--- Extracted material Enclosed Below ---

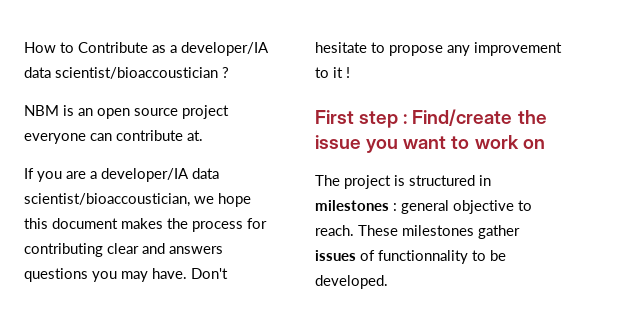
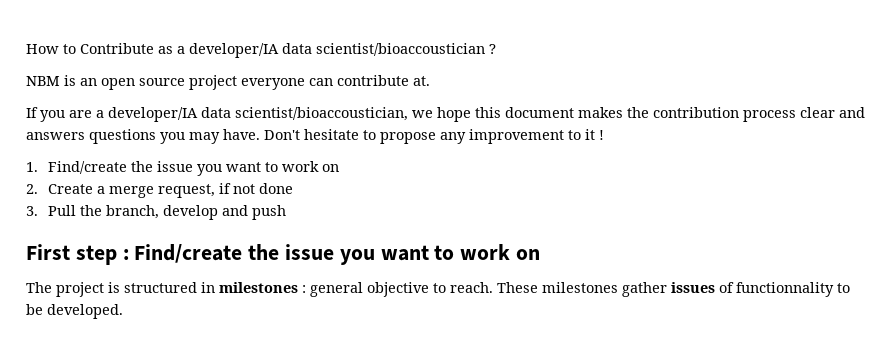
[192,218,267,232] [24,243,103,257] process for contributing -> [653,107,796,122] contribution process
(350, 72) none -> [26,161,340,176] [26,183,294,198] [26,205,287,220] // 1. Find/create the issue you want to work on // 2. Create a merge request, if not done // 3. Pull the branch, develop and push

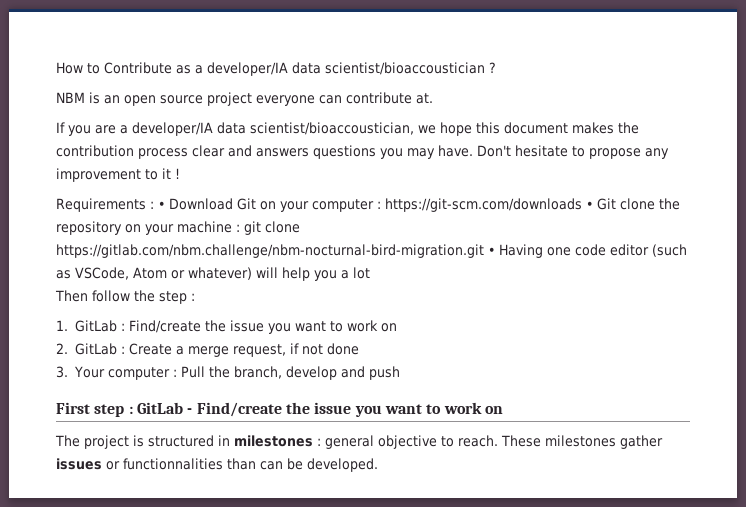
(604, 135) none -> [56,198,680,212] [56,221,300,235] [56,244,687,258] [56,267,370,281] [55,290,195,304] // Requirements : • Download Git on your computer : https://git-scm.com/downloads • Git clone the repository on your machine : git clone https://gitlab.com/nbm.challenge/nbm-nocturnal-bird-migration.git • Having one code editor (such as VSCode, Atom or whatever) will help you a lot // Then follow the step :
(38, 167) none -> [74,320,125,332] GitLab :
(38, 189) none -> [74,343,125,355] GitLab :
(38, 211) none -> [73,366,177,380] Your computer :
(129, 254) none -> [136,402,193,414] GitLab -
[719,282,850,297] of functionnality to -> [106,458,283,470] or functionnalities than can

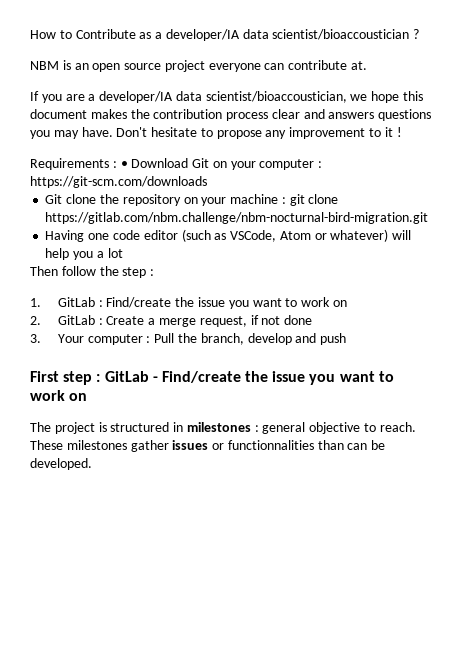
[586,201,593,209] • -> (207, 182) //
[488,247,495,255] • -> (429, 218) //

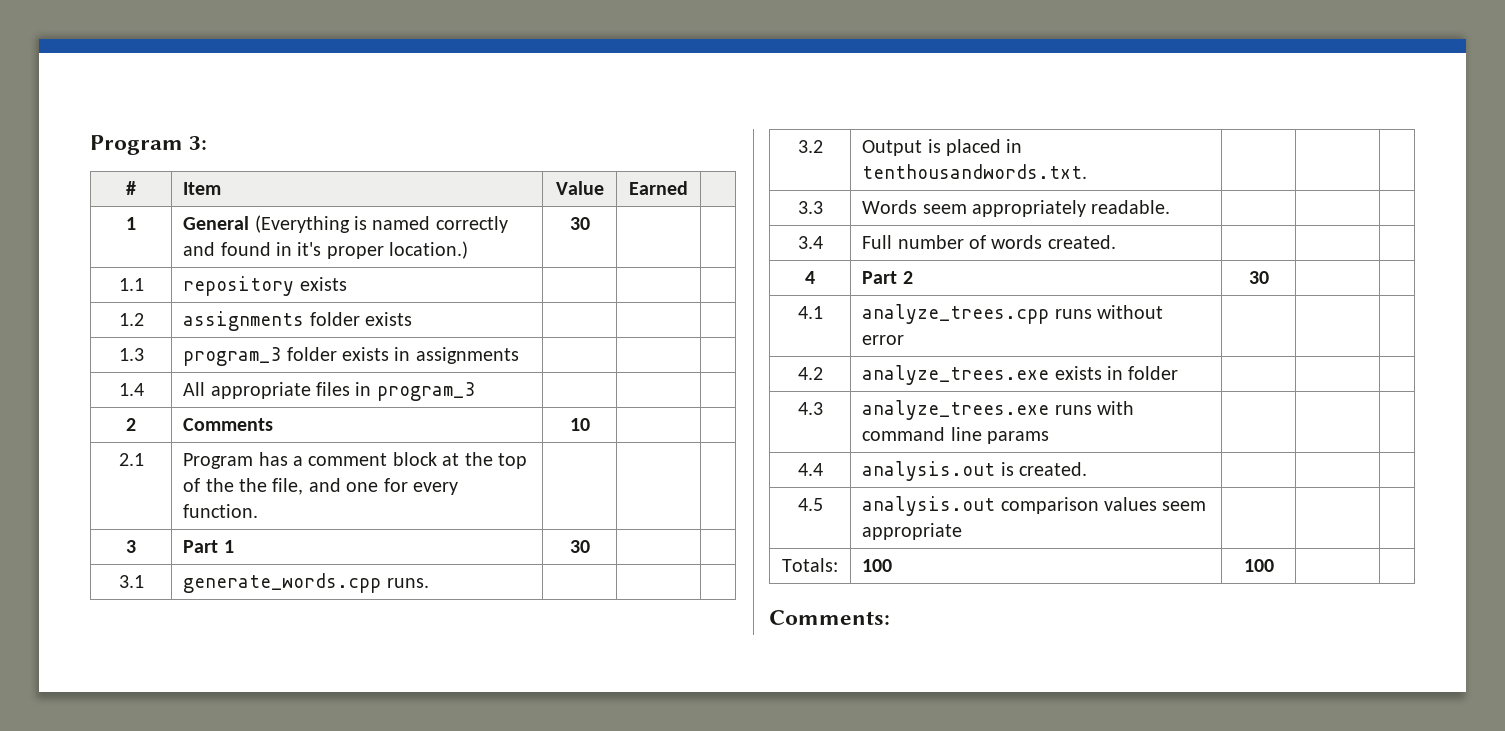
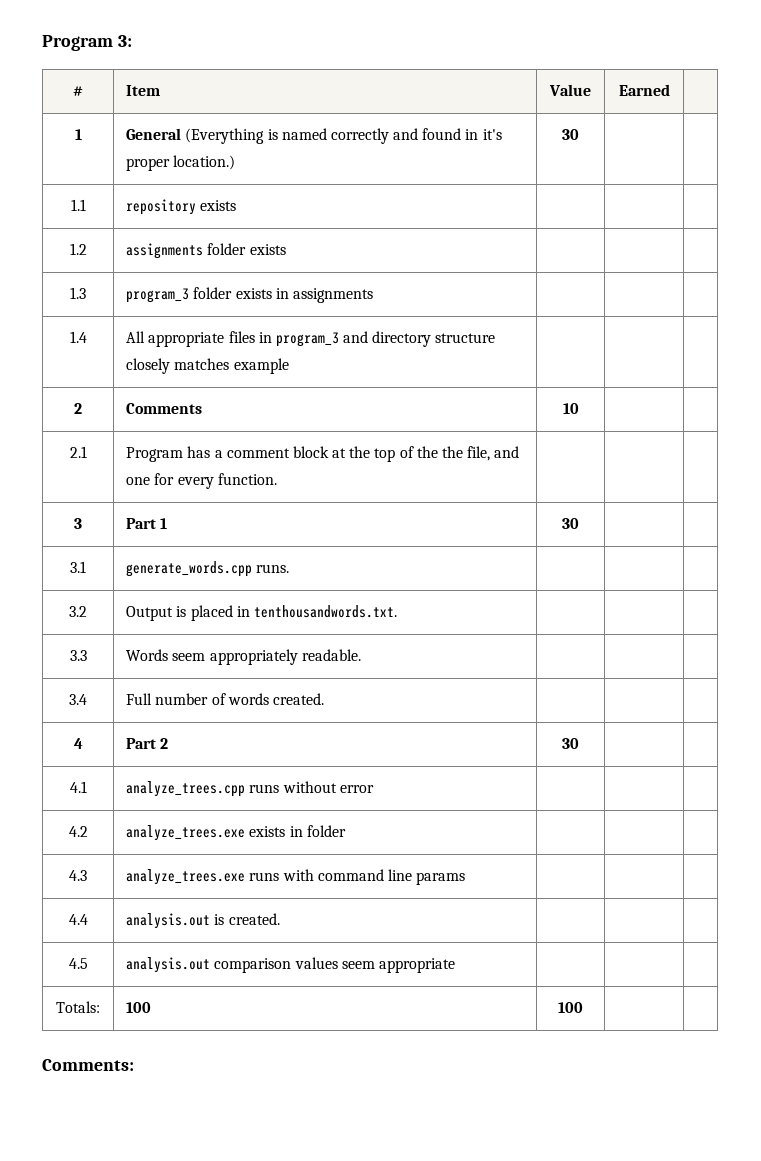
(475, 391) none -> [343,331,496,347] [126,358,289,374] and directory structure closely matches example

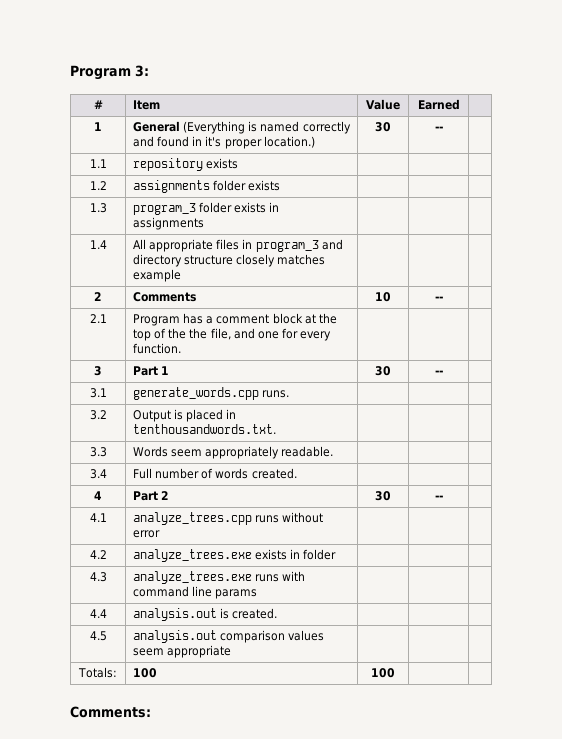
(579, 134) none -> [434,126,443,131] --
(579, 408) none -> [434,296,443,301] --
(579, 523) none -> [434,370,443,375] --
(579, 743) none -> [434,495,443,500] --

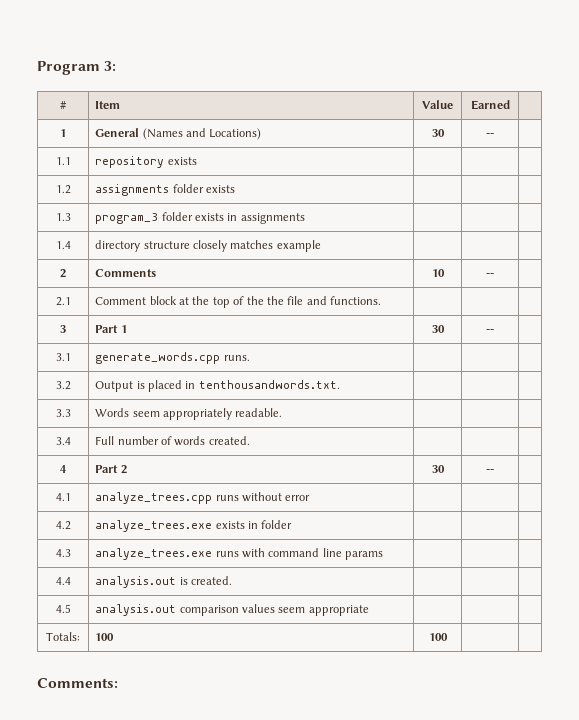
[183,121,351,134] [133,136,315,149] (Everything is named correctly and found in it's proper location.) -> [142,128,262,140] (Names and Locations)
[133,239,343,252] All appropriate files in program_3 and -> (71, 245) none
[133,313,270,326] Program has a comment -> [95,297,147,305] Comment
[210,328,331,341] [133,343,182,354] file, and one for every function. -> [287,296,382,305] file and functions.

--- End of Enclosed Extracted material ---
--- Extracted material Enclosed Below ---

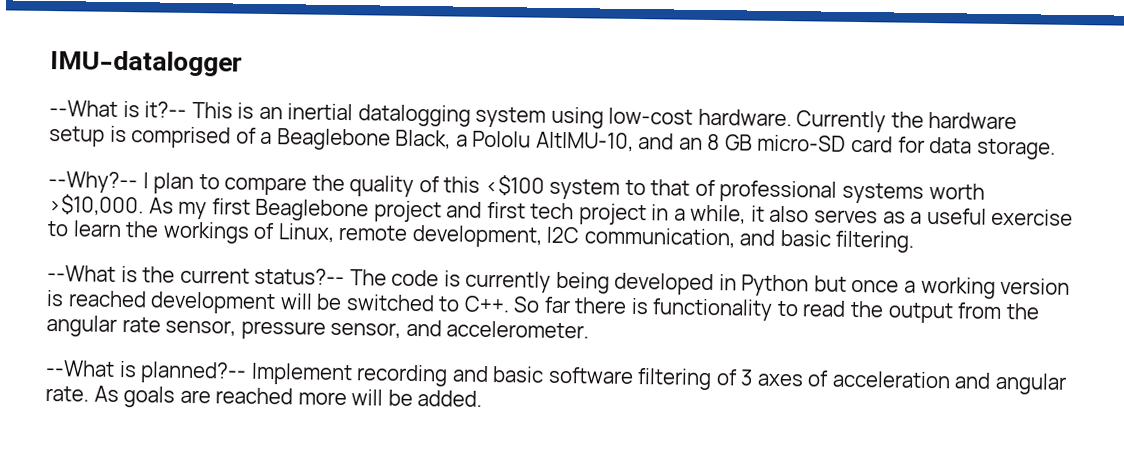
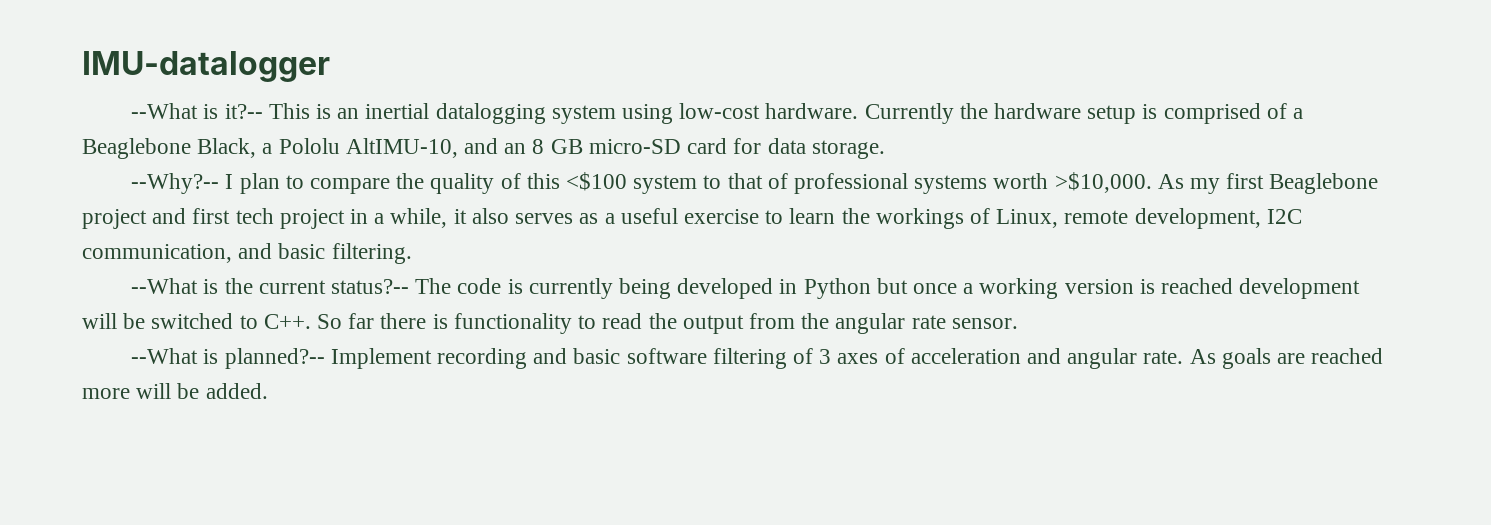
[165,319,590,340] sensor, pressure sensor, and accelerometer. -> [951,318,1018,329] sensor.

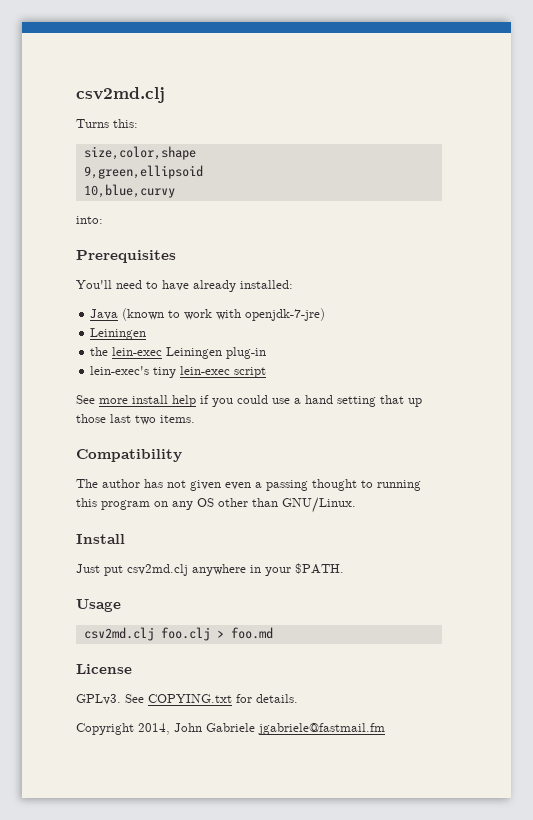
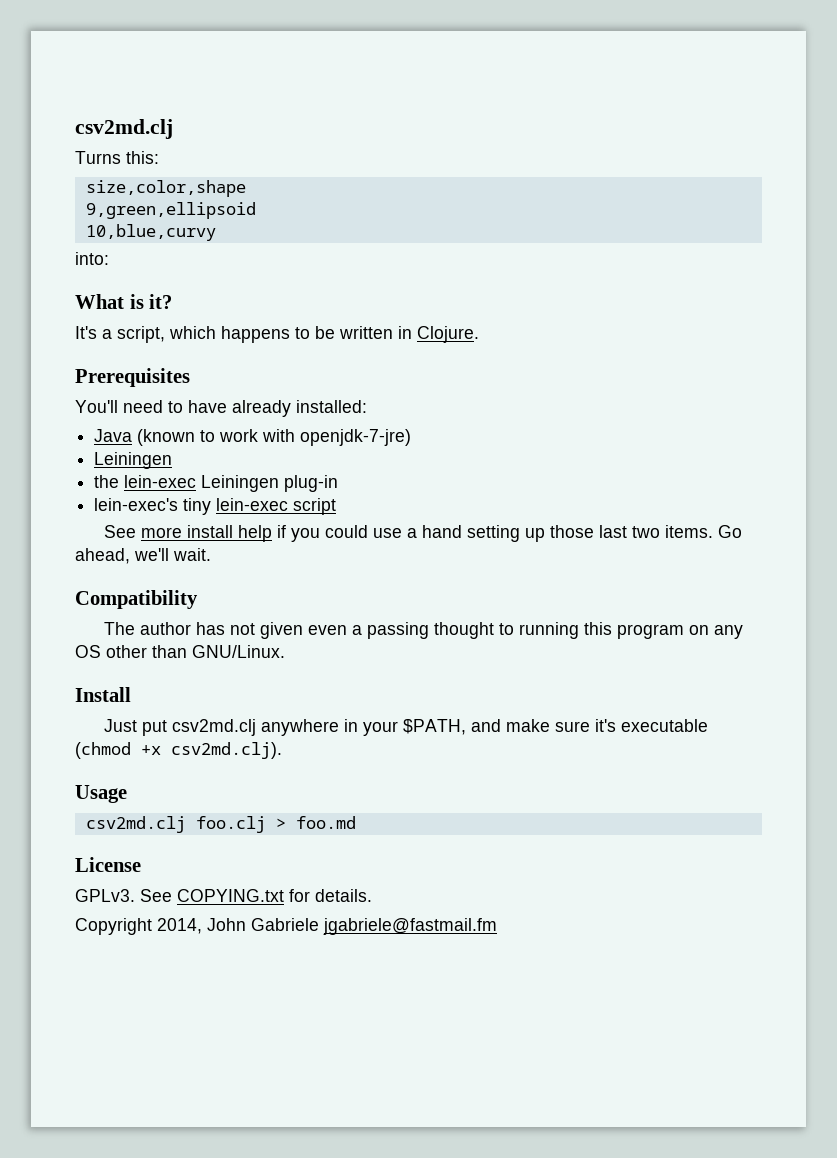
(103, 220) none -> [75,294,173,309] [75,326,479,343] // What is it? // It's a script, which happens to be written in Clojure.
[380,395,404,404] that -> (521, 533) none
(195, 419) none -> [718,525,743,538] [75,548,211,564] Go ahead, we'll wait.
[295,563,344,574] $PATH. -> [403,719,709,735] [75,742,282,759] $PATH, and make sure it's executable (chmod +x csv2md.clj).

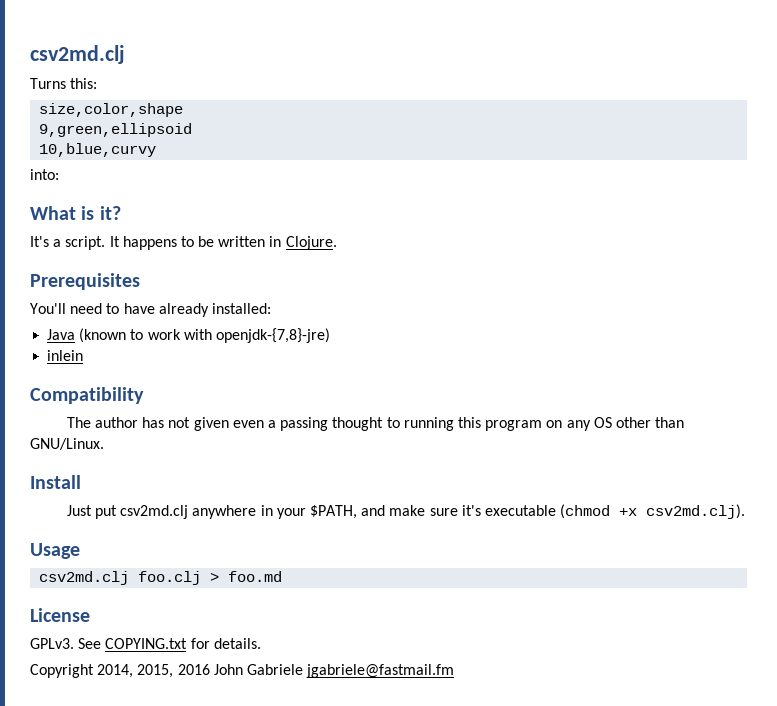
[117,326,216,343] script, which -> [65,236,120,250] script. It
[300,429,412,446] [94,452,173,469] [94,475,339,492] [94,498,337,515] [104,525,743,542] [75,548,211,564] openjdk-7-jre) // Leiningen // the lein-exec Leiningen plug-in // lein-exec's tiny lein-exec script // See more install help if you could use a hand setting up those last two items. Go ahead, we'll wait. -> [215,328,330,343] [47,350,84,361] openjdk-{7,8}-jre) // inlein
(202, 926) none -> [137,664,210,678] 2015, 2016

--- End of Enclosed Extracted material ---
--- Extracted material Enclosed Below ---

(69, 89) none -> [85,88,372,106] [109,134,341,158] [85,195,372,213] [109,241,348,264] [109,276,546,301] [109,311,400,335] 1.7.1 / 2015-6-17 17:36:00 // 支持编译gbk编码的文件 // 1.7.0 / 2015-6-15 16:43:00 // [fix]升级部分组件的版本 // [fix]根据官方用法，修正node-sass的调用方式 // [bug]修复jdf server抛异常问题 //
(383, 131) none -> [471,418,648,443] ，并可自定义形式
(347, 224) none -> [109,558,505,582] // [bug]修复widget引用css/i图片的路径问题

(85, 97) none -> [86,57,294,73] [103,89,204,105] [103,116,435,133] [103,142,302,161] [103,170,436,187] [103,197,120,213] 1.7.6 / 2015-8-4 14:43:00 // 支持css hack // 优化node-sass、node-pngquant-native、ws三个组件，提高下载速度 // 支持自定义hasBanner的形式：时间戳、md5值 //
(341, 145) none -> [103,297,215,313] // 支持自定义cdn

--- End of Enclosed Extracted material ---

▸ Your assignment
Working from the entries above, please transcribe only the lines from the line with "(579, 523) none" through the line with "[210,328,331,341] [133,343,182,354] file, and", exactly, with both end lines and without pictures.

▸ Written solution
(579, 523) none -> [434,370,443,375] --
(579, 743) none -> [434,495,443,500] --

[183,121,351,134] [133,136,315,149] (Everything is named correctly and found in it's proper location.) -> [142,128,262,140] (Names and Locations)
[133,239,343,252] All appropriate files in program_3 and -> (71, 245) none
[133,313,270,326] Program has a comment -> [95,297,147,305] Comment
[210,328,331,341] [133,343,182,354] file, and one for every function. -> [287,296,382,305] file and functions.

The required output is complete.